Work to complete: Return each line below exactly as it reads, and omit any image in it.

Start of Records supplied

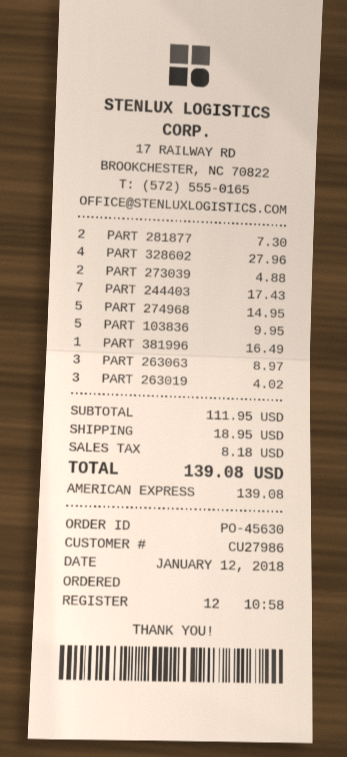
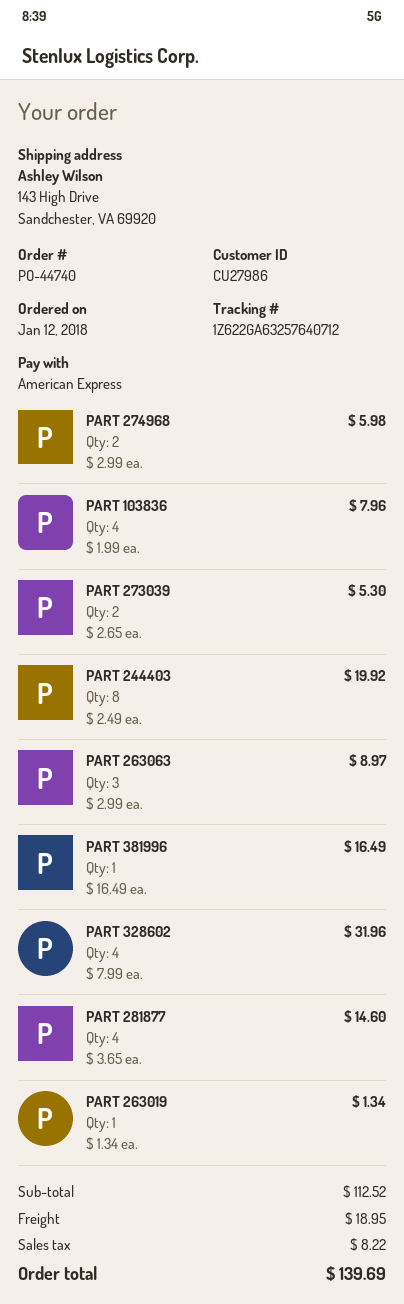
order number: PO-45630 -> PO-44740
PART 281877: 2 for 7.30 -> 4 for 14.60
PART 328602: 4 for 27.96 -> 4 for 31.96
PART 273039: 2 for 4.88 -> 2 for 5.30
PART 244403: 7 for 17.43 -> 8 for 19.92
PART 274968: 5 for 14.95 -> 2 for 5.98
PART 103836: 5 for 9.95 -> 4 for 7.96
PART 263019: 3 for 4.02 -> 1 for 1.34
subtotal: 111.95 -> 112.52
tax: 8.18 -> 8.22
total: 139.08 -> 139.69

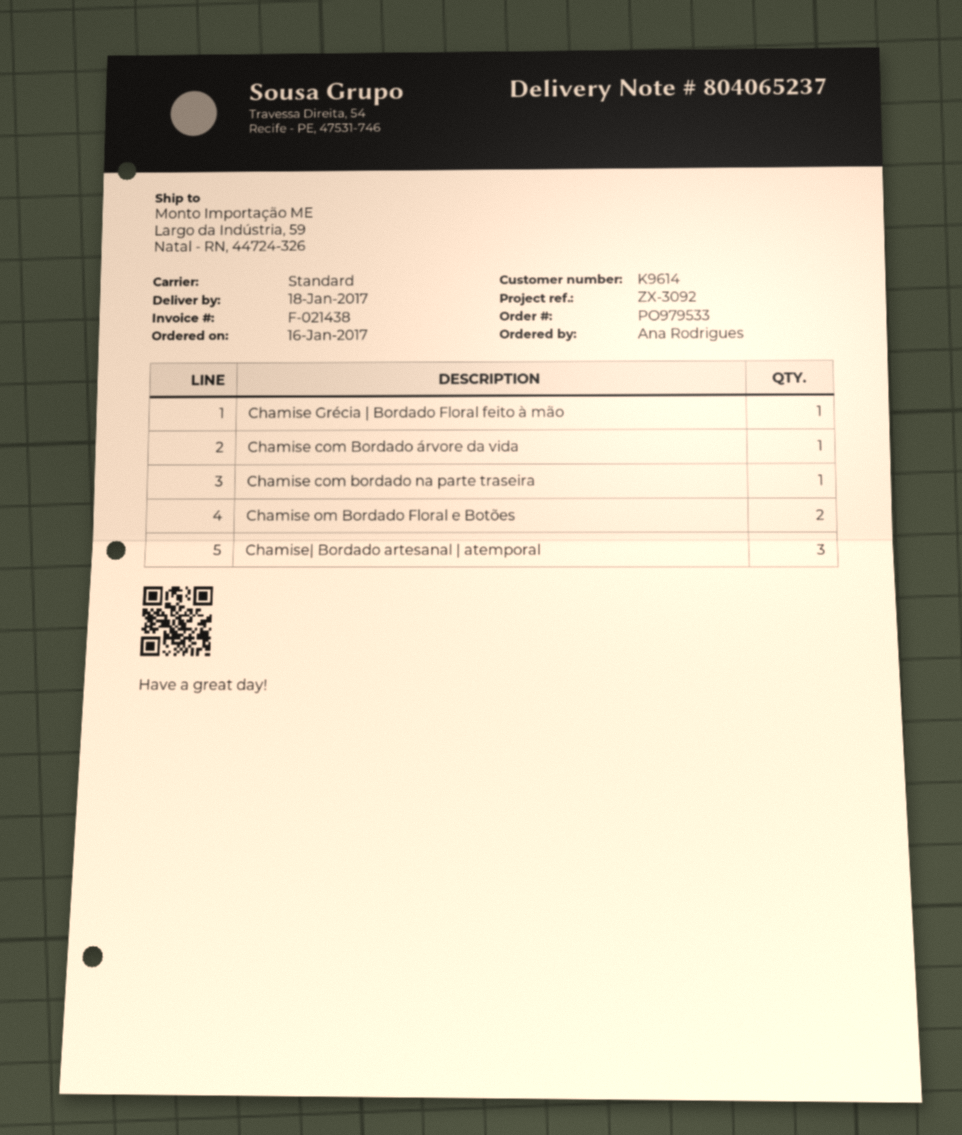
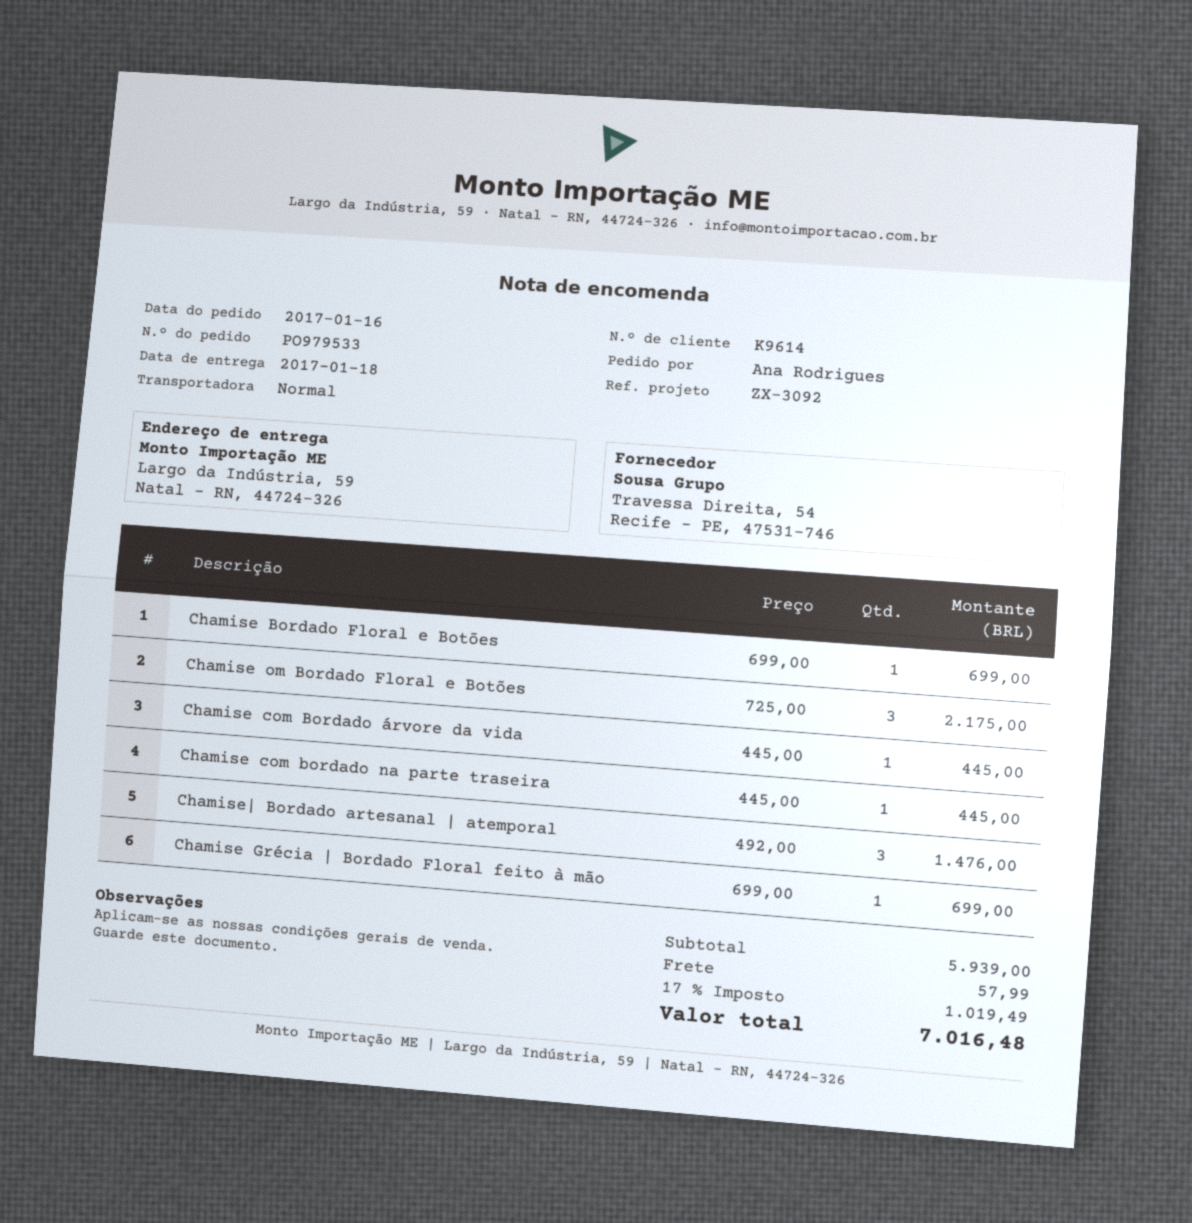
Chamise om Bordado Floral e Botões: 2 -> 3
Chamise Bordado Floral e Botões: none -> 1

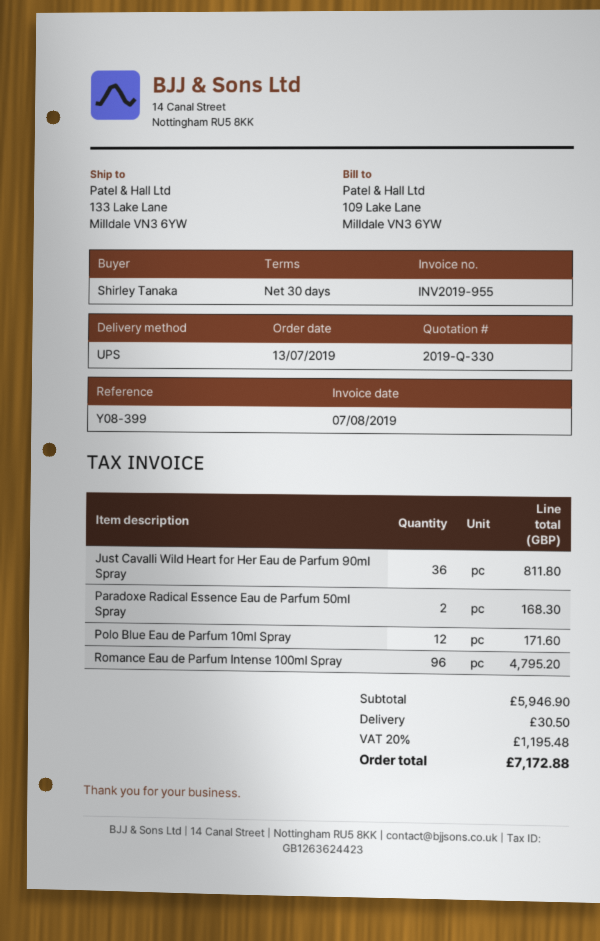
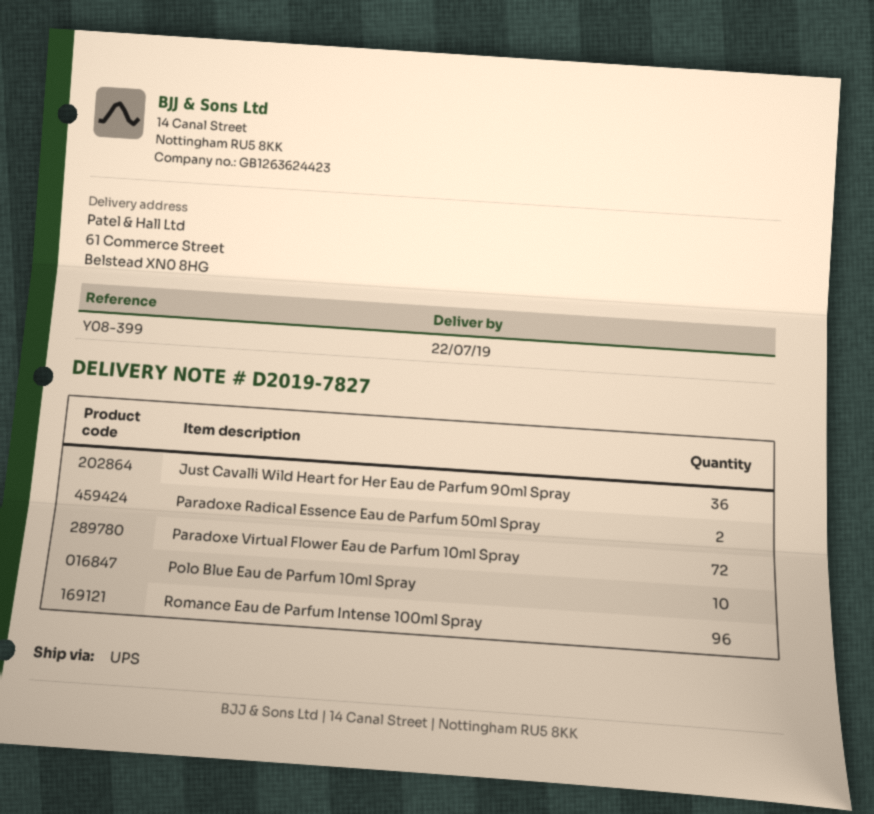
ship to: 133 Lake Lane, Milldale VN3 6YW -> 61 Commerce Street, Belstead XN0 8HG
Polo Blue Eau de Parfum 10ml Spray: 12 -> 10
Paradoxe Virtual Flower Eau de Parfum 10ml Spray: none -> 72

End of Records supplied

Task answer:
order number: PO-45630 -> PO-44740
PART 281877: 2 for 7.30 -> 4 for 14.60
PART 328602: 4 for 27.96 -> 4 for 31.96
PART 273039: 2 for 4.88 -> 2 for 5.30
PART 244403: 7 for 17.43 -> 8 for 19.92
PART 274968: 5 for 14.95 -> 2 for 5.98
PART 103836: 5 for 9.95 -> 4 for 7.96
PART 263019: 3 for 4.02 -> 1 for 1.34
subtotal: 111.95 -> 112.52
tax: 8.18 -> 8.22
total: 139.08 -> 139.69

Chamise om Bordado Floral e Botões: 2 -> 3
Chamise Bordado Floral e Botões: none -> 1

ship to: 133 Lake Lane, Milldale VN3 6YW -> 61 Commerce Street, Belstead XN0 8HG
Polo Blue Eau de Parfum 10ml Spray: 12 -> 10
Paradoxe Virtual Flower Eau de Parfum 10ml Spray: none -> 72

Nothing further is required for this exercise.